Please familirize yourself with the Apache License 2.0 before contributing.

Step-by-Step

  1. Make sure you have git and cmake installed on your system. On Windows we recommend using Git Extensions for git bash.
  2. Run git clone https://github.com/IntelRealSense/librealsense.git and cd librealsense
  3. To align with latest status of the development branch, run:
git fetch origin
git checkout development
git reset --hard origin/development

  1. git checkout -b name_of_your_contribution to create a dedicated branch
  2. Make your changes to the local repository
  3. Make sure your local git user is updated, or run git config --global user.email "email@example.com" and git config --global user.user "user" to set it up. This is the user & email that will appear in GitHub history.
  4. git add -p to select the changes you wish to add
  5. git commit -m "Description of the change"
  6. Make sure you have a GitHub user and fork librealsense
  7. git remote add fork https://github.com/username/librealsense.git with your GitHub username
  8. git fetch fork
  9. git push fork to push name_of_your_contribution branch to your fork
  10. Go to your fork on GitHub at https://github.com/username/librealsense
  11. Click the New pull request button
  12. For base combo-box select development, since you want to submit a PR to that branch
  13. For compare combo-box select name_of_your_contribution with your commit
  14. Review your changes and click Create pull request
  15. Wait for all automated checks to pass
  16. The PR will be approved / rejected after review from the team and the community

To continue to new change, goto step 3. To return to your PR (in order to make more changes): 1. git stash 2. git checkout name_of_your_contribution 3. Repeat items 5-8 from the previous list 4. git push fork The pull request will be automatically updated

Comment about the Wrappers

It is very time consuming (and often impossible) for a single developer to test contributed functionality using all of the supported wrappers. There is no expectation of adding new functionality to all of the wrappers. One noteable exception is maintaining parity of public enumerations. Without strict maintanance it is easy for these lists to go out of sync and this can have serious runtime consequences.
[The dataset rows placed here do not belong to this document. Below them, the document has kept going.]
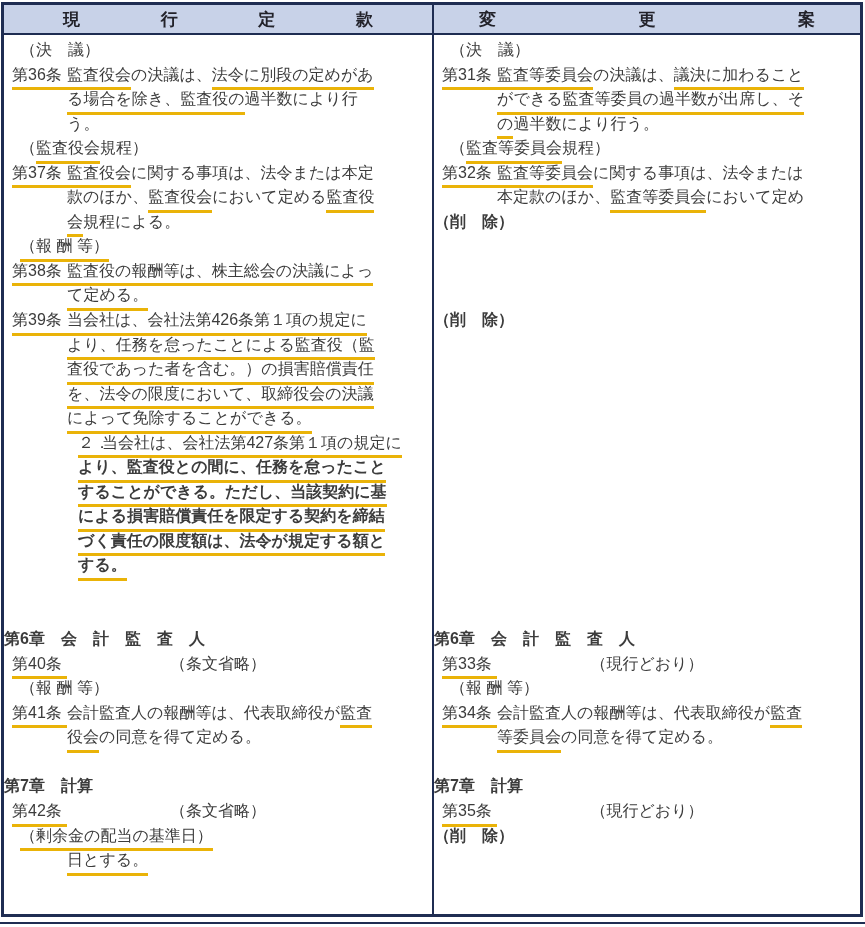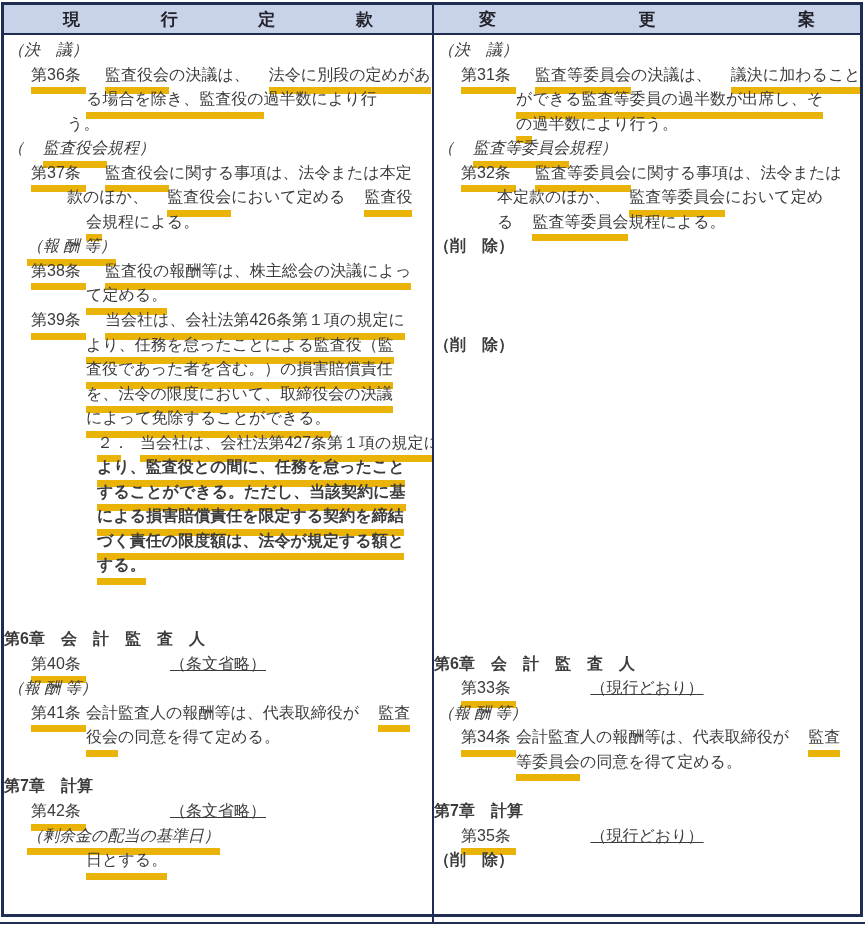--- a/index.html
+++ b/index.html
@@ -34,7 +34,7 @@
     height:24.55px;line-height:24.55px;font-size:16px;
     white-space:pre;position:relative;box-sizing:border-box;
   }
-  .line.t-label{padding-left:4px;font-style:italic;}
+  .line.t-label{padding-left:16px;}
   .line.t-art,.line.t-artc{padding-left:8px;}
   .line.t-cont{padding-left:63px;}
   .line.t-sub{padding-left:74px;}

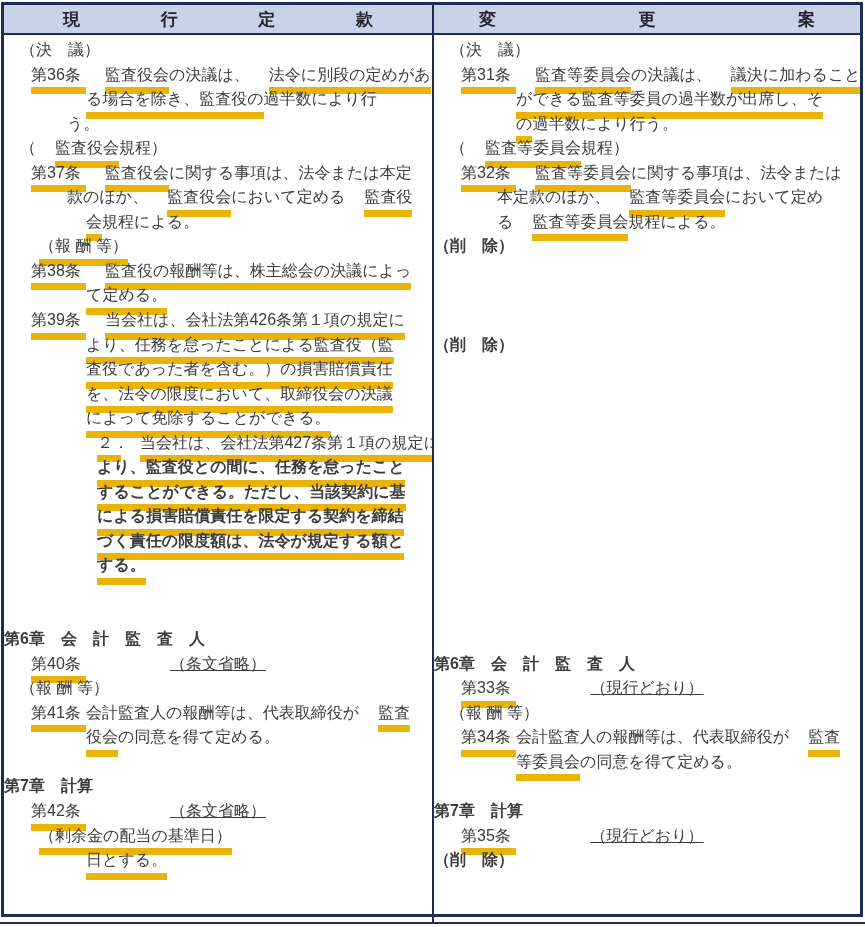--- a/index.html
+++ b/index.html
@@ -41,7 +41,7 @@
   .line.t-subc{padding-left:74px;font-weight:bold;}
   .line.t-center{text-align:left;font-weight:bold;}
   .seg{display:inline-block;white-space:pre;line-height:24.55px;}
-  .u{border-bottom:7px solid #eab308;margin-left:19px;}
+  .u{border-bottom:3px solid #eab308;}
   .lbl{display:inline-block;width:55px;line-height:24.55px;}
   .submark{display:inline-block;width:24px;line-height:24.55px;}
   .center-abs{position:absolute;left:0;right:0;text-align:center;text-decoration:underline;}

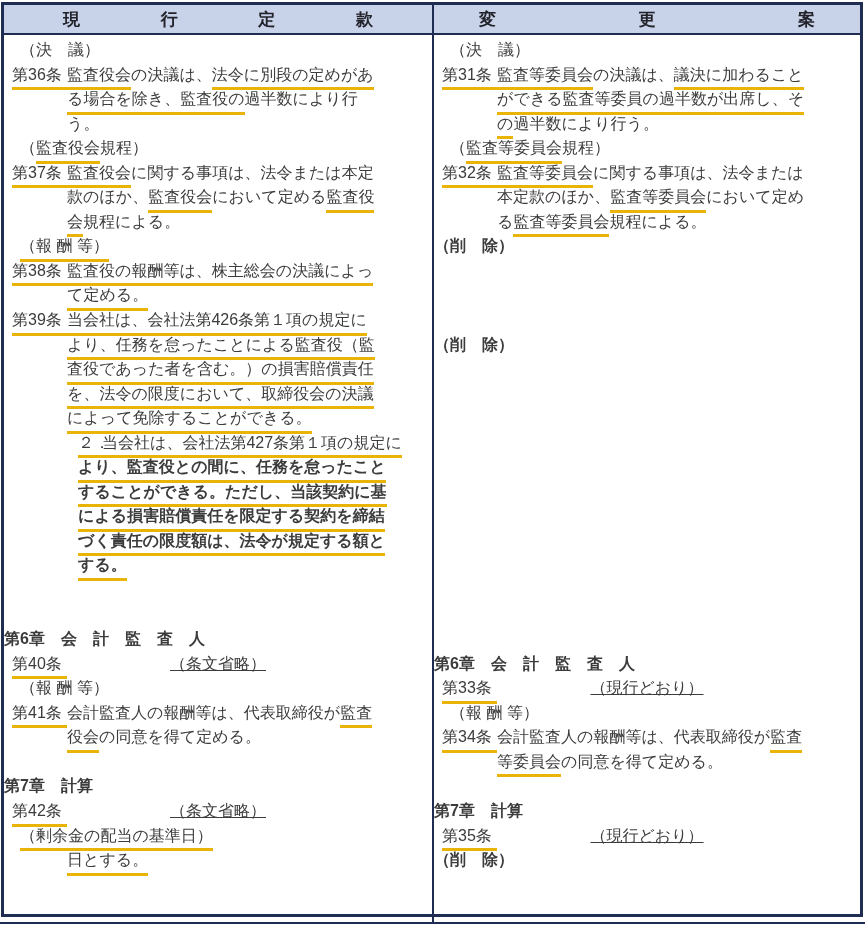--- a/index.html
+++ b/index.html
@@ -117,7 +117,6 @@
           <div class="line t-label"><span class="seg">（</span><span class="seg u">監査等委員会</span><span class="seg">規程）</span></div>
           <div class="line t-art"><span class="lbl u">第32条</span><span class="seg u">監査等委員会</span><span class="seg">に関する事項は、法令または</span></div>
           <div class="line t-cont"><span class="seg">本定款のほか、</span><span class="seg u">監査等委員会</span><span class="seg">において定め</span></div>
-          <div class="line t-cont"><span class="seg">る</span><span class="seg u">監査等委員会</span><span class="seg">規程による。</span></div>
           <div class="line t-center"><span class="seg">（削　除）</span></div>
           <div class="line t-blank"></div>
           <div class="line t-blank"></div>

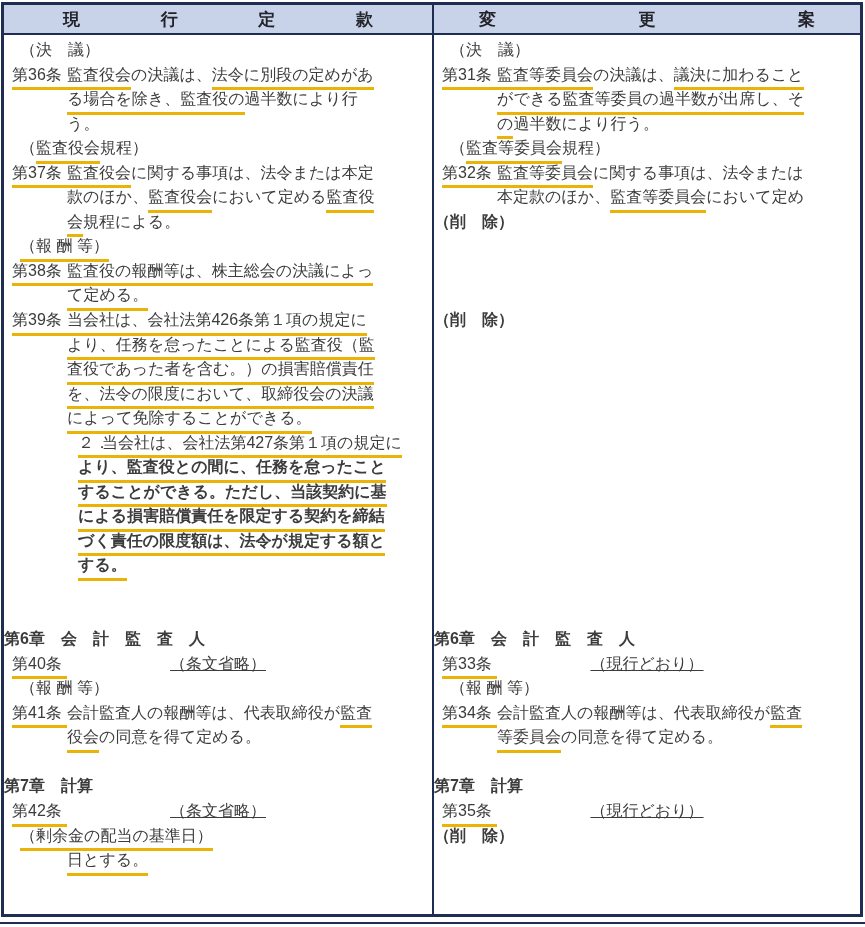--- a/index.html
+++ b/index.html
@@ -44,7 +44,7 @@
   .u{border-bottom:3px solid #eab308;}
   .lbl{display:inline-block;width:55px;line-height:24.55px;}
   .submark{display:inline-block;width:24px;line-height:24.55px;}
-  .center-abs{position:absolute;left:0;right:0;text-align:center;text-decoration:underline;}
+  .center-abs{position:absolute;left:0;right:0;text-align:center;}
   .bottom-rule{
     position:absolute;left:0;top:922px;width:865px;height:2px;
     background:#1f2d52;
For example, when adding new value to rs2_option enum, please also add it to: 1. The list of Matlab options under wrappers/matlab/option.m 2. The list of options for Unreal Engine integration 3. The list of options in the C# wrapper - wrappers/csharp/Intel.RealSense/Types/Enums/Option.cs 4. The list of Java options used for Android integration - wrappers/android/librealsense/src/main/java/com/intel/realsense/librealsense/Option.java 5. The list of options in the python wrapper

Once all are updated travis-ci will give clear indication that each of the wrappers is still passing compilation.